After full introduction of the study, all subjects gave written informed consent in accordance with the Declaration of Helsinki. The protocol was approved by the local institutional review board at RWTH Aachen University (local reference number EK 049/11).

Author Contributions

CH took part in recruiting subjects and acquiring data, carrying out data analysis except Voxel-Based-Morphometry, interpreting the data, and writing of the manuscript. NN, HK, and SK took part in recruiting subjects and acquiring data as well as designing the study. ID carried out Voxel-Based-Morphometry, wrote the sections on Voxel-Based-Morphometry of the manuscript, and revised the first draft of the manuscript. CM took part in recruiting subjects and acquiring data. FP contributed to data acquisition and Voxel-Based-Morphometry. RG and AH contributed to setting up the real-time fMRI paradigm and provided assistance with fMRI analysis. NS contributed to the design of the study and provided MR infrastructure. JS contributed to the design of the study.
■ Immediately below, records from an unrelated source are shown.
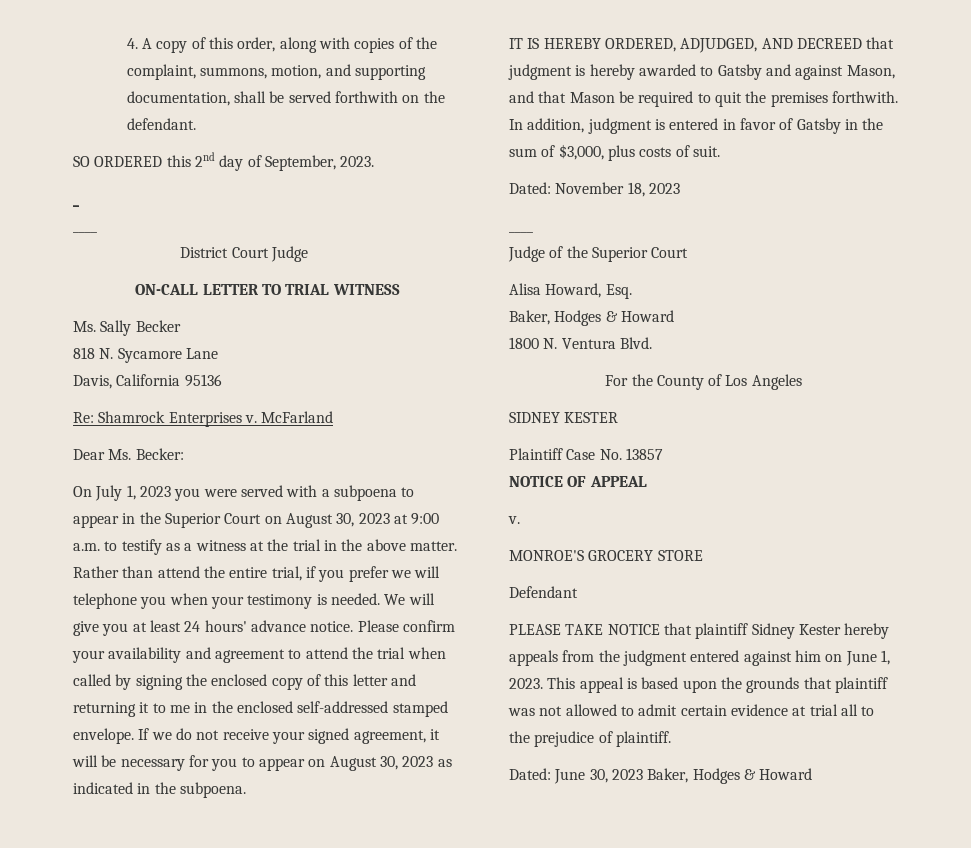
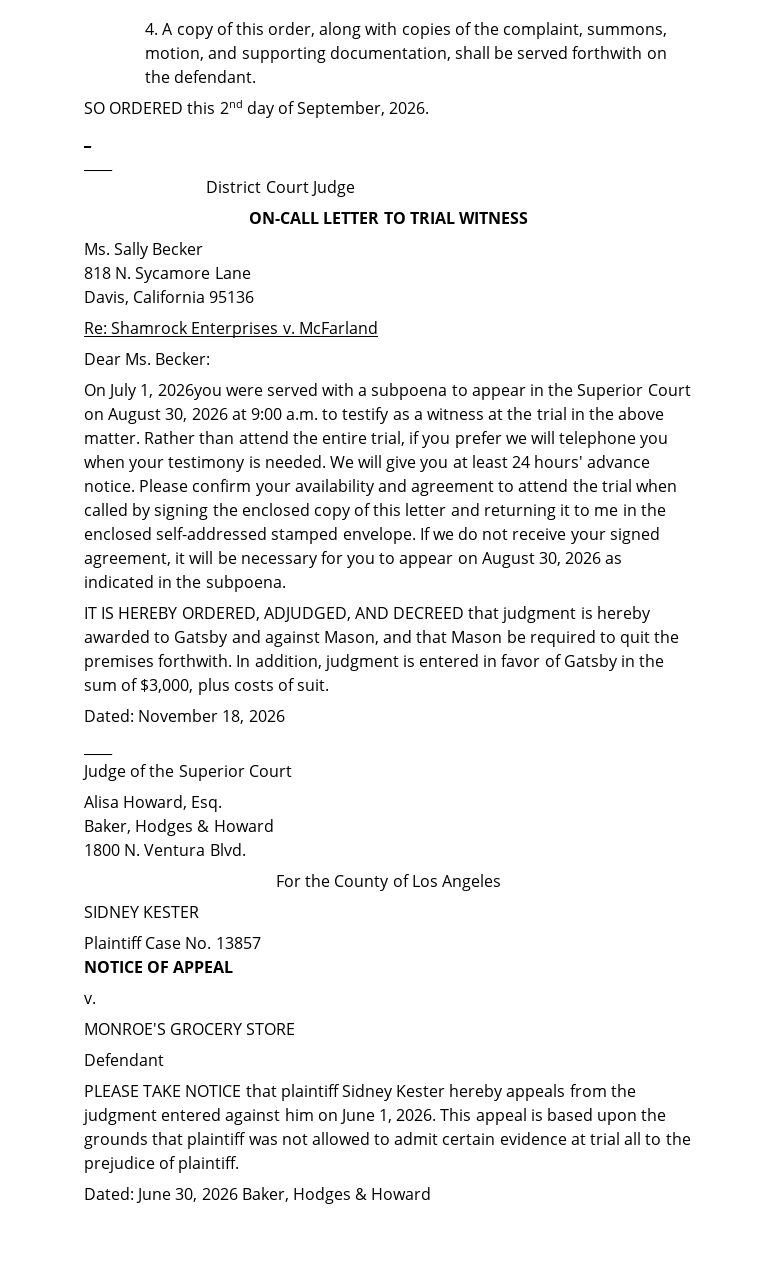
- SO ORDERED this 2nd day of September, 2023.
+ SO ORDERED this 2nd day of September, 2026.
- On July 1, 2023 you were served with a subpoena to appear in the Superior Court on August 30, 2023 at 9:00 a.m. to testify as a witness at the trial in the above matter.
+ On July 1, 2026you were served with a subpoena to appear in the Superior Court on August 30, 2026 at 9:00 a.m. to testify as a witness at the trial in the above matter.
- If we do not receive your signed agreement, it will be necessary for you to appear on August 30, 2023 as indicated in the subpoena.
+ If we do not receive your signed agreement, it will be necessary for you to appear on August 30, 2026 as indicated in the subpoena.
- Dated: November 18, 2023
+ Dated: November 18, 2026
- PLEASE TAKE NOTICE that plaintiff Sidney Kester hereby appeals from the judgment entered against him on June 1, 2023.
+ PLEASE TAKE NOTICE that plaintiff Sidney Kester hereby appeals from the judgment entered against him on June 1, 2026.
- Dated: June 30, 2023 Baker, Hodges & Howard
+ Dated: June 30, 2026 Baker, Hodges & Howard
MR took part in study design, data interpretation, and revised the first draft of the manuscript. KR contributed to the design of the study, acquired funding, facilitated recruitment of patients, took part in interpretation of data, and revised the drafts of the manuscript. All authors read and approved the final manuscript.

Conflict of Interest Statement

The authors declare that the research was conducted in the absence of any commercial or financial relationships that could be construed as a potential conflict of interest.